A measurement of returns!
The best way to double your money is to fold it in half and put it back in your pocket.
Besides the smart and lazy way of doubling money, we have the goal of generating an increase in our capital. And a quick, easy way to measure the doubling of money helps in putting our investments into perspective. Knowing the timeline for the milestones in monetary growth is comforting and helps plan some investments, in particular in the fixed-income segment of our asset allocation.
Some old and simple rules provide tools to calculate, with our fingers or on the back of an envelope, the time to multiply our money. The most basic of these measures is
The Rule of 72. The simplest measure to calculate the time to doubling money. This takes about as much time to work out as to fold that money and put it back in your pocket.
72/rate of interest provides a very simple, and reasonably reliable calculation of the time taken for the money to double. It even considers annual compounding. For example, an investment made at 8% interest will double in 72/8 = 9 years! Tada, it’s that simple! A satisfactory, tip of the fingers way to get an excellent approximation. Yes, approximation as it is not perfectly precise.
Flipped, if we have the assurance of time to doubling our money we can find out the interest rate. If money is to double in 10 years, 72/10 = 7.2% is the rate of interest.
A very precise rule for doubling money is the Rule of 69. (69/rate of interest) + 0.35 gives a very precise time taken to double the money. This measure is essential for students of finance to know, but for common use, the ‘Rule of 72’ goes a long way.
Extracts of the rule of 72 take us to other simple calculations. Time taken to triple money is the Rule of 115. 115/r, r being the rate of interest is a quick fix method if the need to calculate the time taken to triple our money is needed. To take an example, if the rate of interest is 8%, the time it will take to triple (for Rs. 100 to become Rs. 300) is 115/8 = 14.37 years (14 years and 4 months approximately).
Rather obvious is the Rule of 144. Money doubling uses the rule of 72, doubling that is the Rule of 144 which calculates the time to quadruple money. At a 12% rate of return, the formula tells us that money will grow 4 times in 12 years (144/12 = 12).
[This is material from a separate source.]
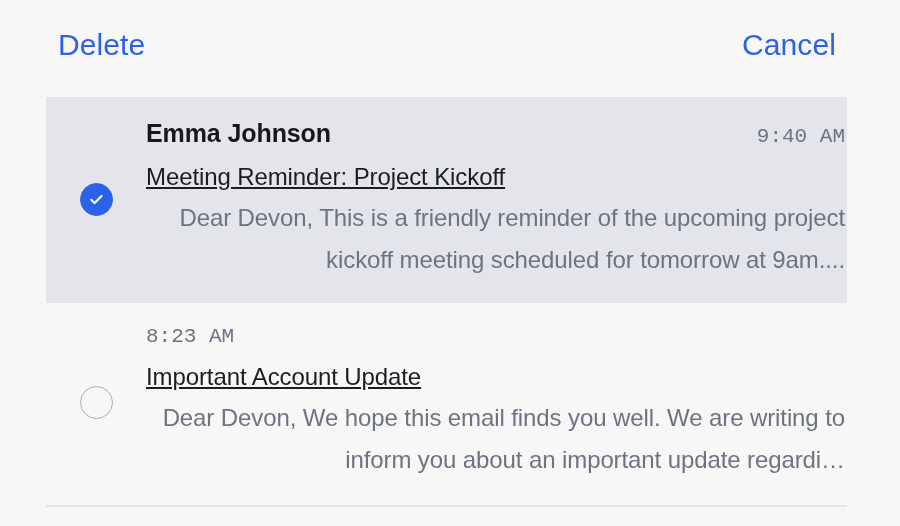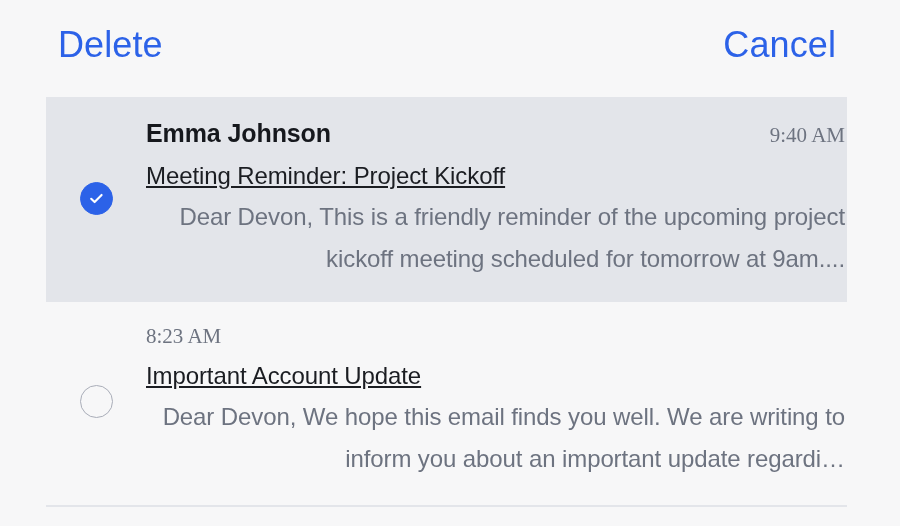"Delete" .action-btn { font-size: 36px -> 30px }
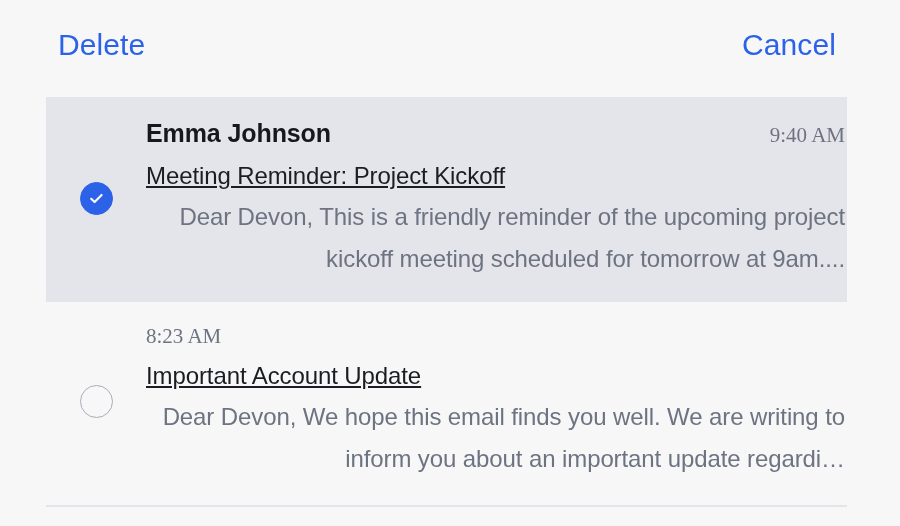"9:40 AM" .time { font-family: Liberation Serif, serif -> Liberation Mono, monospace }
These are simple mathematical rules to help us put a time or return target to our financial goals. Knowing these rules will guide us to calm down an aggressive, and maybe less than an honest salesperson. But most importantly we can get an idea of whether our returns targets are too aggressive, or too low. They also help link us to our risk profile – expecting money to double extremely quickly, say in 2 or 3 years, could be about as fraught with risk as betting on racehorses. And not as much fun as folding the money and replacing it in the pocket.